The two additional layers in the Article 21 hierarchy explain the approach of the ICC judges in the situations addressed in this contribution, and elucidate the underlying rationale for the limitations to Article 21(3) not articulated by the ICC judges themselves. However, given the undefined contours of these additional layers, the scope and potential of Article 21(3) for infusing human rights standards into the ICC legal framework remains unclear.
5. Concluding reflection
There are many more instances in which Article 21(3) has led to greater protection of human rights than where the ICC judges have limited its use. Indeed, the author only succeeded in finding the three discussed above.

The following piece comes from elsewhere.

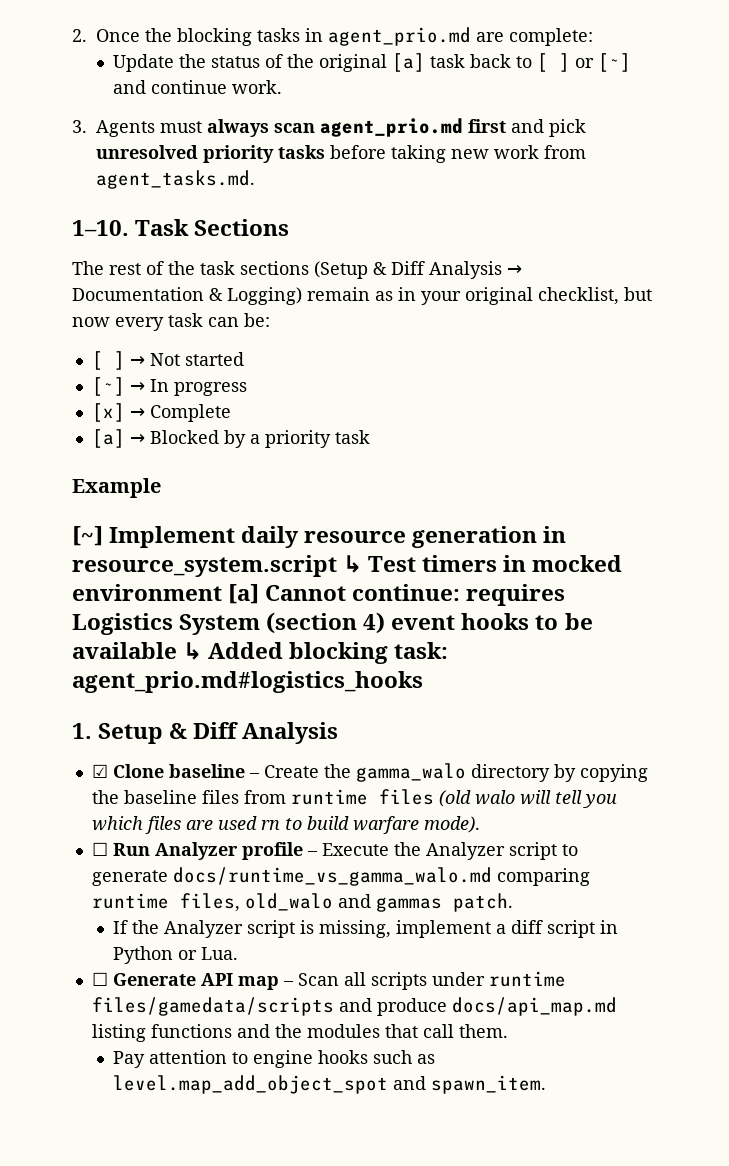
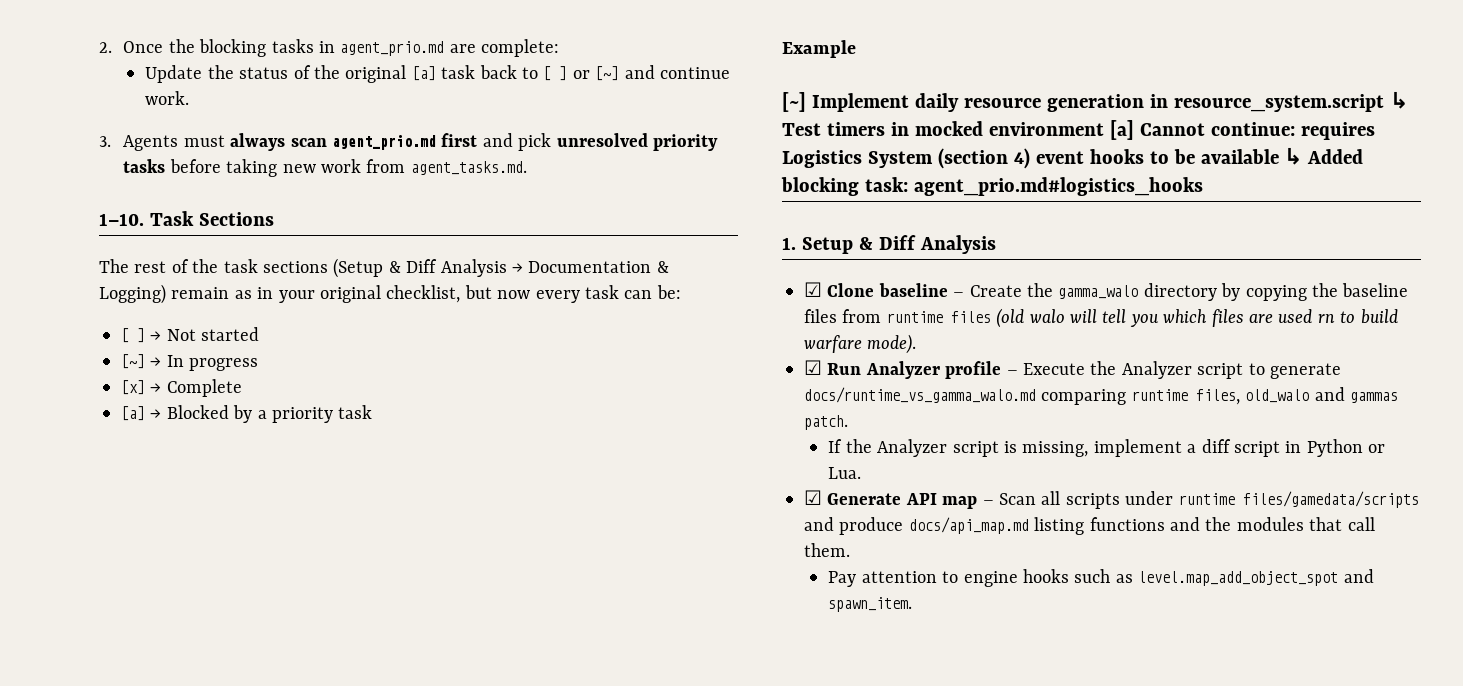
- ☐ Run Analyzer profile – Execute the Analyzer script to generate docs/runtime_vs_gamma_walo.md comparing runtime files, old_walo and gammas patch.
+ ☑ Run Analyzer profile – Execute the Analyzer script to generate docs/runtime_vs_gamma_walo.md comparing runtime files, old_walo and gammas patch.
- ☐ Generate API map – Scan all scripts under runtime files/gamedata/scripts and produce docs/api_map.md listing functions and the modules that call them.
+ ☑ Generate API map – Scan all scripts under runtime files/gamedata/scripts and produce docs/api_map.md listing functions and the modules that call them.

However, it is also true that the situations where Article 21(3) cannot bolster human rights protection are those that potentially involve quite significant rights violations – the situation of the detained witnesses in particular is evidence of this, given that the individuals were kept in detention for three years.

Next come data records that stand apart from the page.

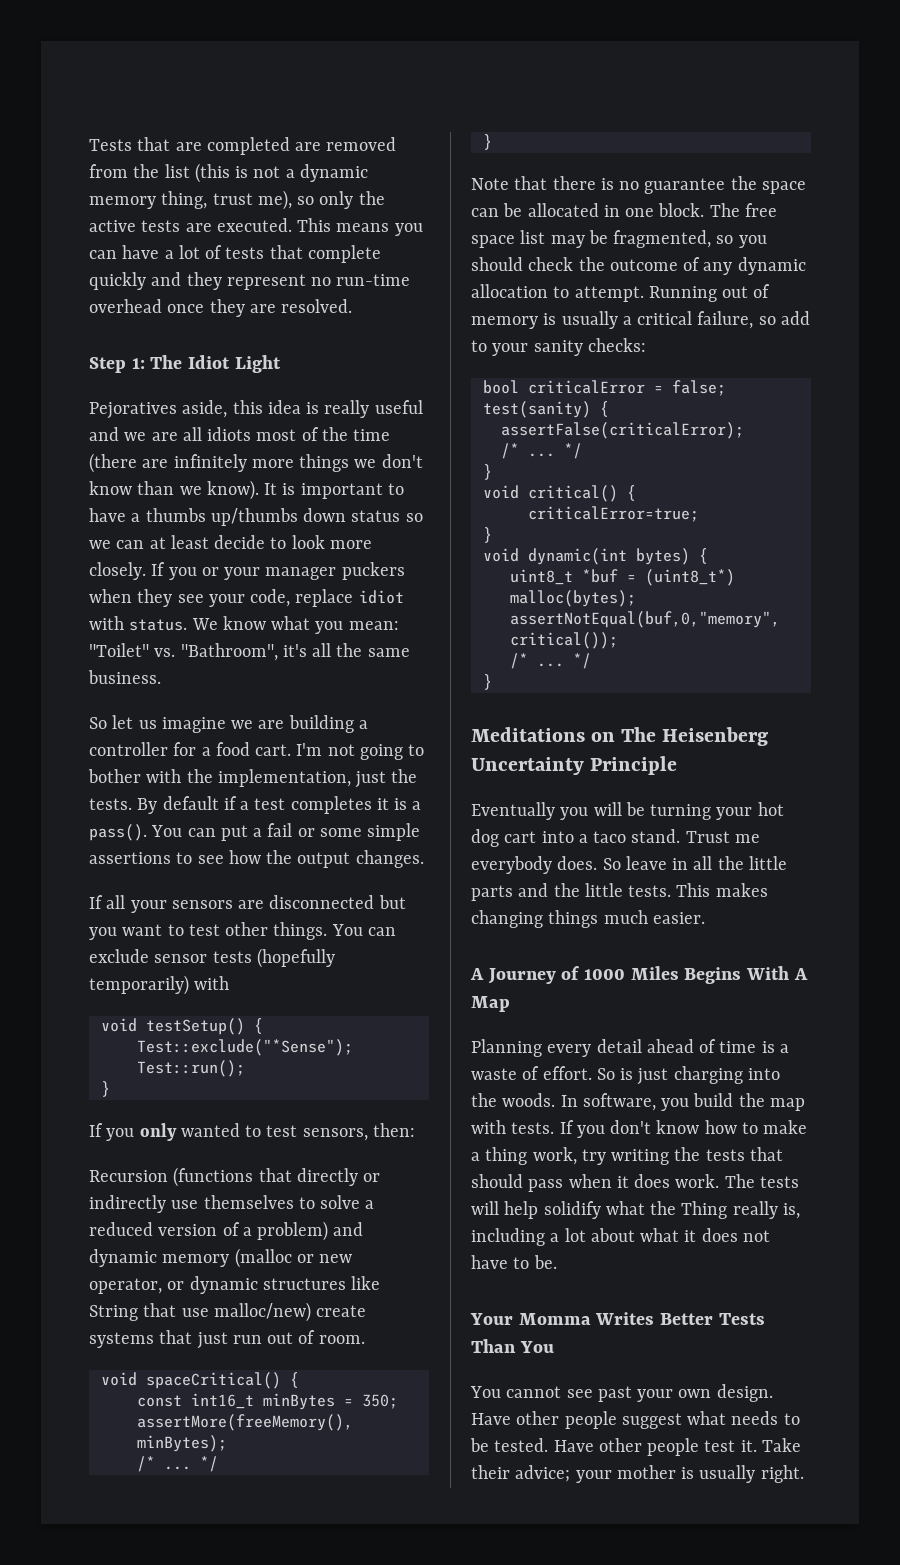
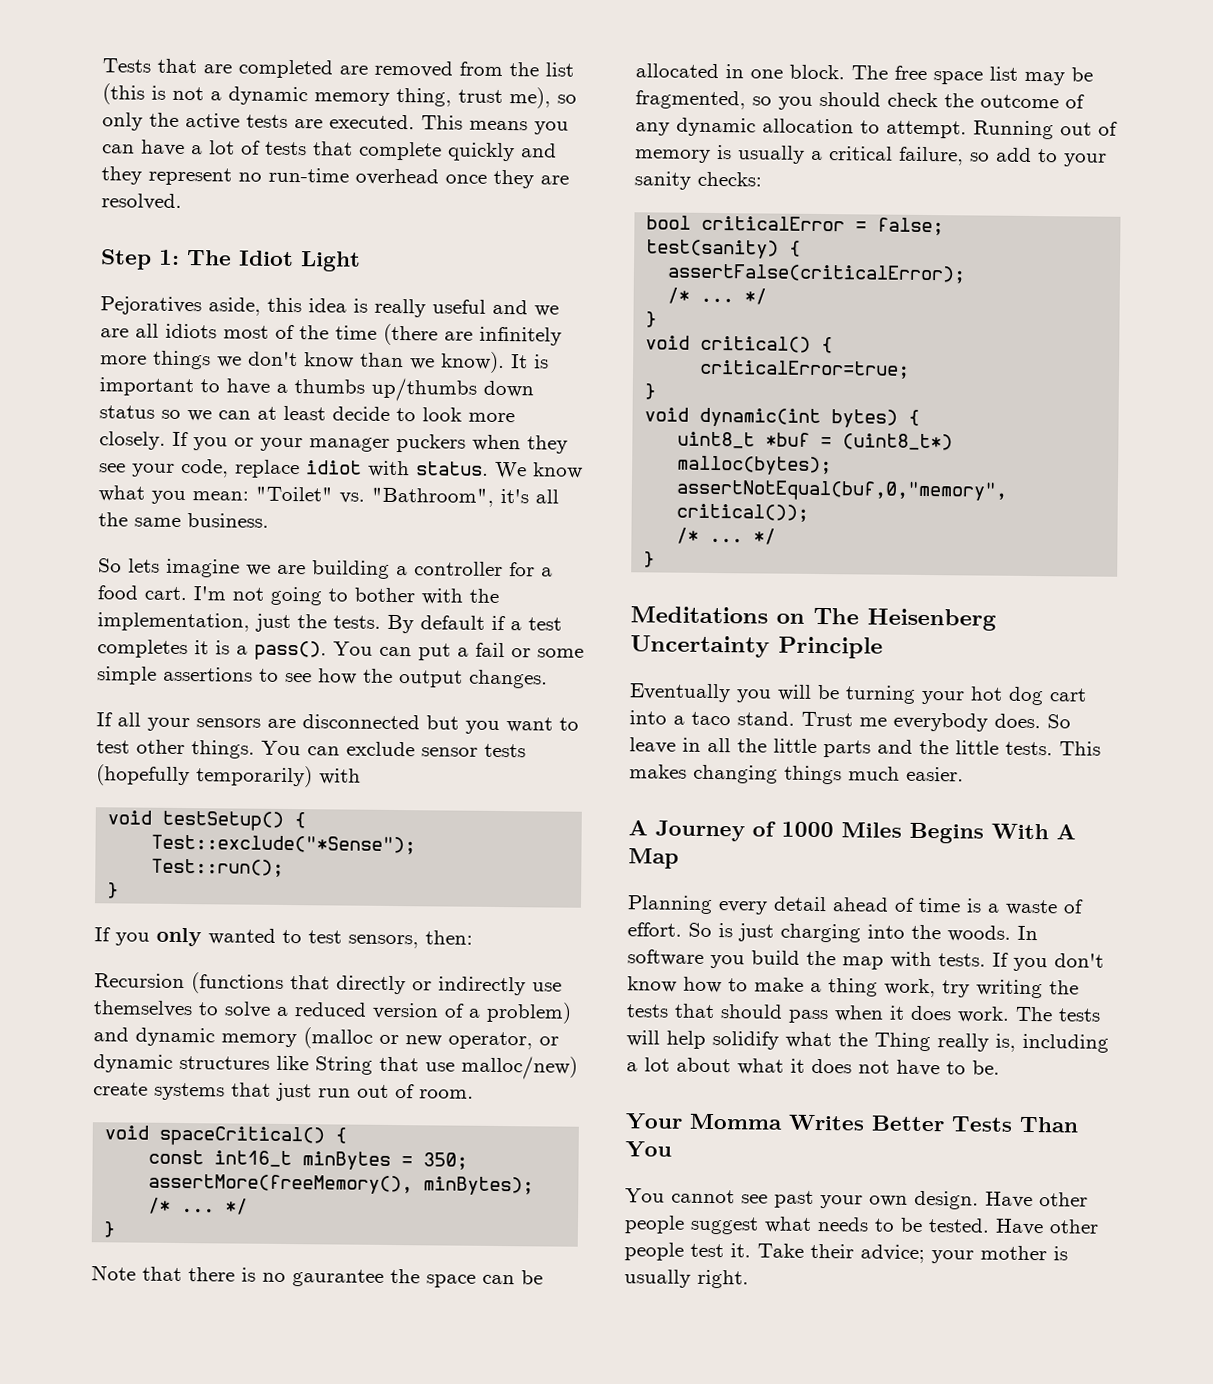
- So let us imagine we are building a controller for a food cart.
+ So lets imagine we are building a controller for a food cart.
- Note that there is no guarantee the space can be allocated in one block.
+ Note that there is no gaurantee the space can be allocated in one block.
- In software, you build the map with tests.
+ In software you build the map with tests.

In light of the above discussed decisions, the following concluding reflection can be offered: that the protective potential of Article 21(3) is greater where the core of the Court’s activities is concerned, but is more limited when dealing with the periphery of the Court’s activities. The core refers to the essence of the ICC’s competence, namely the conduct of criminal proceedings. How witnesses are protected when testifying in Court, the fair trial protections guaranteed to suspects, and technical rules of evidence, are all matters connected to the ICC proceedings as such, and are matters over which the ICC has been given full control and competence by the state parties. The periphery, on the other hand, refers to those areas of the Court’s activities where it must navigate the line between its own competence and a state’s competence. Here human rights give way to what one could call ‘overarching’ rules of international law, such as the principle of speciality or attributed powers. Human rights are not so fundamental that they can override such considerations and extend the ICC’s powers and competence to examine a state’s domestic affairs. That being said, human rights at the periphery sometimes do trump these overarching rules, if the violation in question is sufficiently serious and the right in question is of a fundamental character.